• Instructions for the task: Your output should consist of the lines from the first line of the records below through the one with "[26,158,190,173] Adding an", exactly, minus the pictures.

[Change listing data]

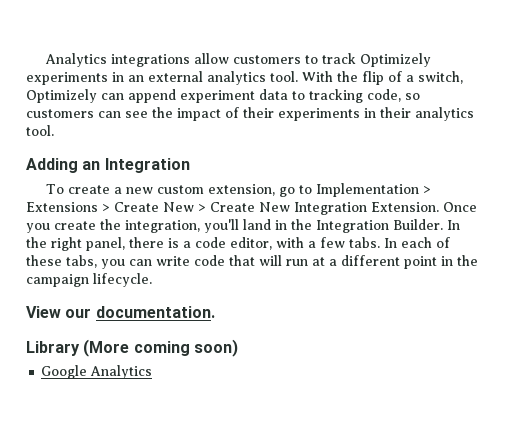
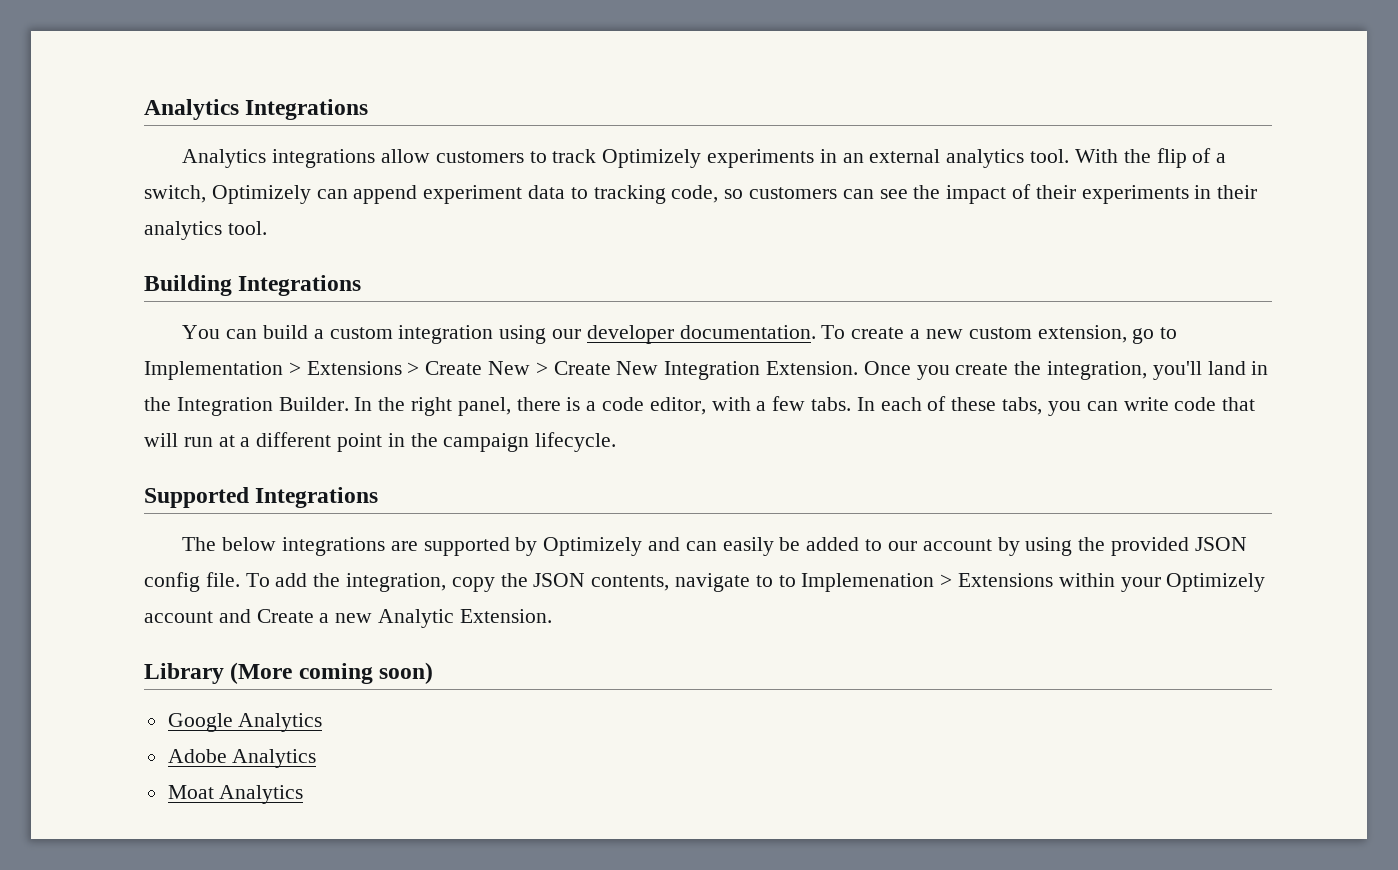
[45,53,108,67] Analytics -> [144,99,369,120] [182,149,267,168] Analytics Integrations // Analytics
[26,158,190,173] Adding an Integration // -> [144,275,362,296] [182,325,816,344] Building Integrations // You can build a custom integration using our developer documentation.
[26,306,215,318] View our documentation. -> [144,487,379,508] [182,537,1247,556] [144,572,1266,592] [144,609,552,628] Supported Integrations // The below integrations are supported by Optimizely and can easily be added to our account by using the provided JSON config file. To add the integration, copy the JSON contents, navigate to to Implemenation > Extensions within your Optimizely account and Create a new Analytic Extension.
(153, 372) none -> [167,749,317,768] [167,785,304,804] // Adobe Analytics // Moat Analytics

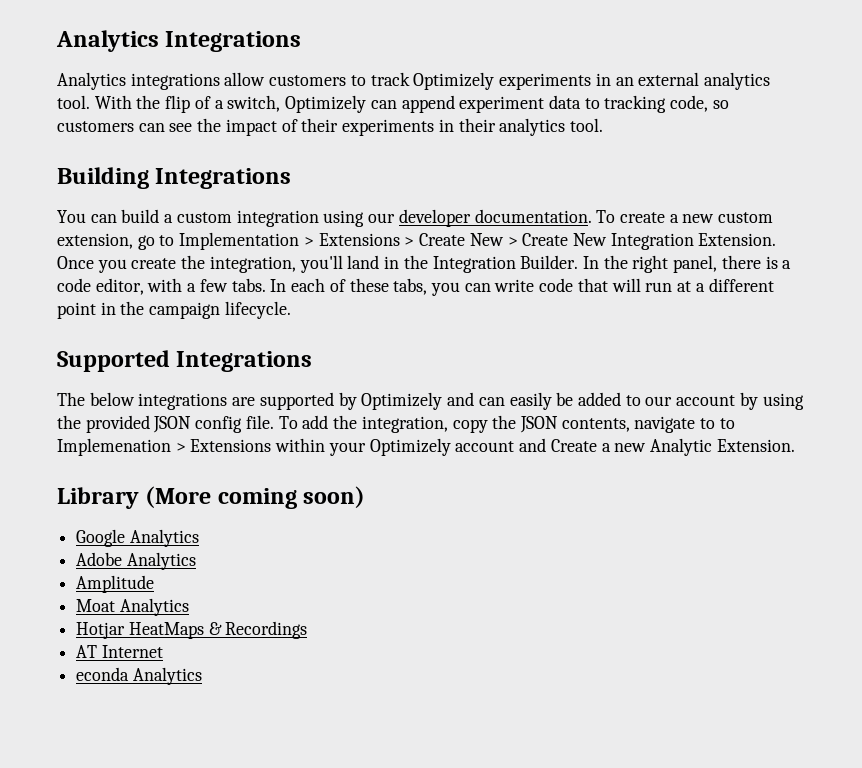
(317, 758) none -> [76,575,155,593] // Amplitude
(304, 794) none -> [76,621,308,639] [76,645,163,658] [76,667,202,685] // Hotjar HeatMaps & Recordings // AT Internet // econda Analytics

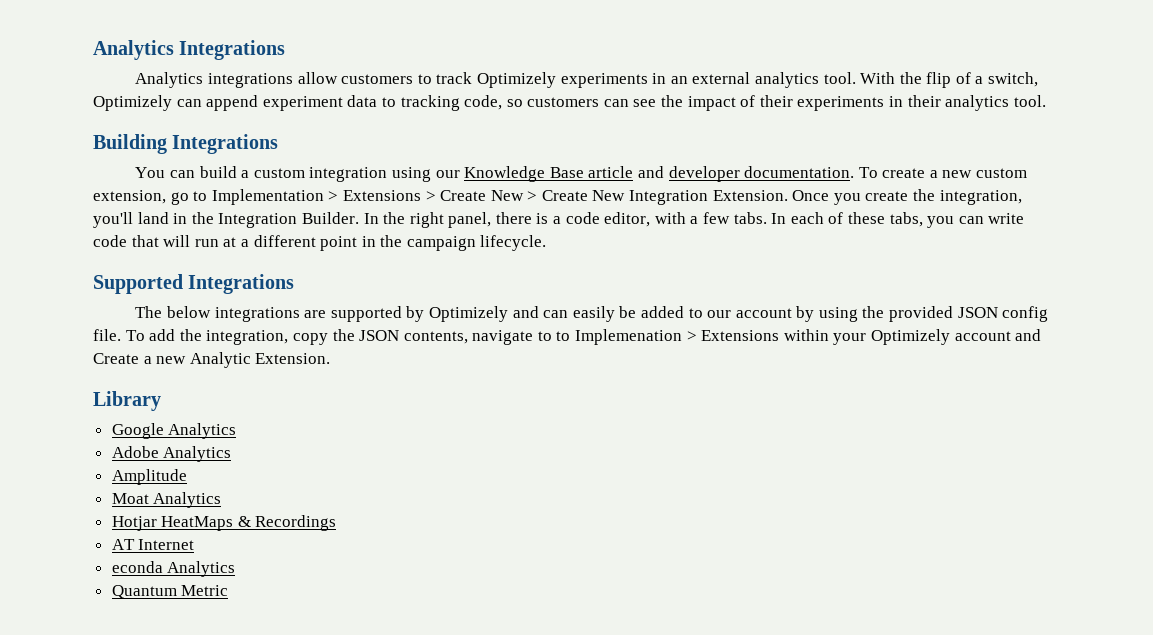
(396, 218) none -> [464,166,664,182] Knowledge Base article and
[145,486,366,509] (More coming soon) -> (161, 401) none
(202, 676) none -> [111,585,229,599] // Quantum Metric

• Result:
[45,53,108,67] Analytics -> [144,99,369,120] [182,149,267,168] Analytics Integrations // Analytics
[26,158,190,173] Adding an Integration // -> [144,275,362,296] [182,325,816,344] Building Integrations // You can build a custom integration using our developer documentation.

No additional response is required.